Sunday, August 31, 2008

A Harlot's Tale

The beginning of the Gilgamesh text talks about an ox king, Gilgamesh, who rules Uruk, “The keeping place of Anu and Ishtar” (p. 3). Things that he wants done are done. It’s his way or the high way. The old men beseeched the gods of the heavens to help them counter the dictatorship of the wild ox. The goddess Aruru heard their plea and sent them Gilgamesh’s double, Enkidu. Enkidu upset the hunters for unsetting their traps and freeing their animals. “I saw a hairy-bodied man today at the watering place, powerful as Ninurta the god of war; he feeds upon the grasslands with gazelles; he visits the watering places with the beasts; he has unset my traps and filled my hunting pits; the creatures of the grasslands get away free. The wild man sets them free. Because of him I am no longer a hunter.” (p. 6) The hunter went to Gilgamesh, king of Uruk, and asked for assistance. Gilgamesh sent with him a temple prostitute to return to the grasslands with him so that she may tempt Enkidu with her body so that afterwards, the beasts will no longer drink with him nor the gazelles run with him. He will become a man. Then there will be no one to undo the traps, and the man can be a hunter once again. Enkidu falls for the trap, laying with the harlot for seven days before deciding to go back to Uruk and challenged the so-called King Gilgamesh. When they meet, it’s two soul-mates uniting. They kiss and hug and hold each other by the hand. Finally, Gilgamesh decides that in order to secure his fame in future generations, he must prove himself to the citizens of Uruk. He decides that with Enkidu’s help, he will travel into the Chedar Forest and defeat Huwawa, a beast who obstructs the way to any traveler who wishes to enter the area. Before their departure, Gilgamesh’s mother, Rimat-Ninsun, adopts Enkidu as her son, so that he may have her blessing during the trip. And there begins the harlot’s tale.

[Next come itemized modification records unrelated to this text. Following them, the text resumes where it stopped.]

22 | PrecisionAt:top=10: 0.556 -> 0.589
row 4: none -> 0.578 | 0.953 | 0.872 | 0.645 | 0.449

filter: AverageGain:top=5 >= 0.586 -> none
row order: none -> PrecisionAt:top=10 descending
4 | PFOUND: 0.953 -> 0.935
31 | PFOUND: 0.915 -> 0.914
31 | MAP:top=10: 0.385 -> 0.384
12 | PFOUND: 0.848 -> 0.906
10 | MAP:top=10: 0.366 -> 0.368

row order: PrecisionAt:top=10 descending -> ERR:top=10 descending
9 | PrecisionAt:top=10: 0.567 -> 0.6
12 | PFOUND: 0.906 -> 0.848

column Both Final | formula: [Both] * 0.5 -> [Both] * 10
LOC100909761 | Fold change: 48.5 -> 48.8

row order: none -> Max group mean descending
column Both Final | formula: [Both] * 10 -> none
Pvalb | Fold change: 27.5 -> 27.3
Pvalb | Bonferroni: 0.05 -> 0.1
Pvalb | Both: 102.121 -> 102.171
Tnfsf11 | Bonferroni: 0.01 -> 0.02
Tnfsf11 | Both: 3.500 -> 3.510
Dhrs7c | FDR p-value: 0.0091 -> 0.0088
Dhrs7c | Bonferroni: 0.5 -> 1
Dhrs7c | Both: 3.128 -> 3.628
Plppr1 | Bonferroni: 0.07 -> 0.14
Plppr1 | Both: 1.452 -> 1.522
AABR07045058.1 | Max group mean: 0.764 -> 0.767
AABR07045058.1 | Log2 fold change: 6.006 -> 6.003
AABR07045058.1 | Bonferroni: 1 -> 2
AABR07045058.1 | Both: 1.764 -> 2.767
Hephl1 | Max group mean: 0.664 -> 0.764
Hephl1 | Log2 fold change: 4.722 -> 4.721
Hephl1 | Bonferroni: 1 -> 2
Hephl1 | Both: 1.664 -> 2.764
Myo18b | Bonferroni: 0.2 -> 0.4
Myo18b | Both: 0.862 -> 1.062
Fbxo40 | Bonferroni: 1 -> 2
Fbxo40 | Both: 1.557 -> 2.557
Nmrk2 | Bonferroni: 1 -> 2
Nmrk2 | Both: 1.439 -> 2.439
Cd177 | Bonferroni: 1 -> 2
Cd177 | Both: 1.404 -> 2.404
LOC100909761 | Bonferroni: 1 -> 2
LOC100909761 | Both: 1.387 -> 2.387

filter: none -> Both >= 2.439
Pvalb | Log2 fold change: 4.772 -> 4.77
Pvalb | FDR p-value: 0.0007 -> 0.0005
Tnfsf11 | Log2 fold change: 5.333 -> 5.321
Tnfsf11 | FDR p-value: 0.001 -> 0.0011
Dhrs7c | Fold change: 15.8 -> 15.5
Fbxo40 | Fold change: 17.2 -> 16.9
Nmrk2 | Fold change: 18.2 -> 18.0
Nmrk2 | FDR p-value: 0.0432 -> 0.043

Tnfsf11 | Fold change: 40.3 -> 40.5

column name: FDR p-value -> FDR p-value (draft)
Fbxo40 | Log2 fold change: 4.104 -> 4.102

There are two obvious characteristics that can be found within this document that are typical of Mesopotamian literature. Because way of life and beliefs are reflected in literature, one can notice the polytheistic tendency of the text, which matches the common belief of the time. Furthermore, one can be aware of the repetitive affinity, which tends to repeat past information to exactly.

Thursday, August 28, 2008

Mission Accomplished

The pupil, who I now believe to be the author of the book, has accomplished his mission not only as a student, but as a path through which the world can be saved. He has acquired what he needed to achieve in order to save the world from utter destruction. My studies aren’t as globally important as that, but I wish that some day, my knowledge will help many people have a better life. I think that when the student, Daniel Quinn (I believe), found out about the death of Ishmael, he thought about two choices he had: Cry and mop for the rest of the week or day or whatever, or simply accept the loss and be relieved that he learned what was intended. “What was to be done? Stand for a moment with the lowered gaze outside the county furnace where they cremate the roadkills? Someone else would have handled it differently, probably better, revealing a greater heart, a finer sensibility. Myself, I drove home.” (pg. 261)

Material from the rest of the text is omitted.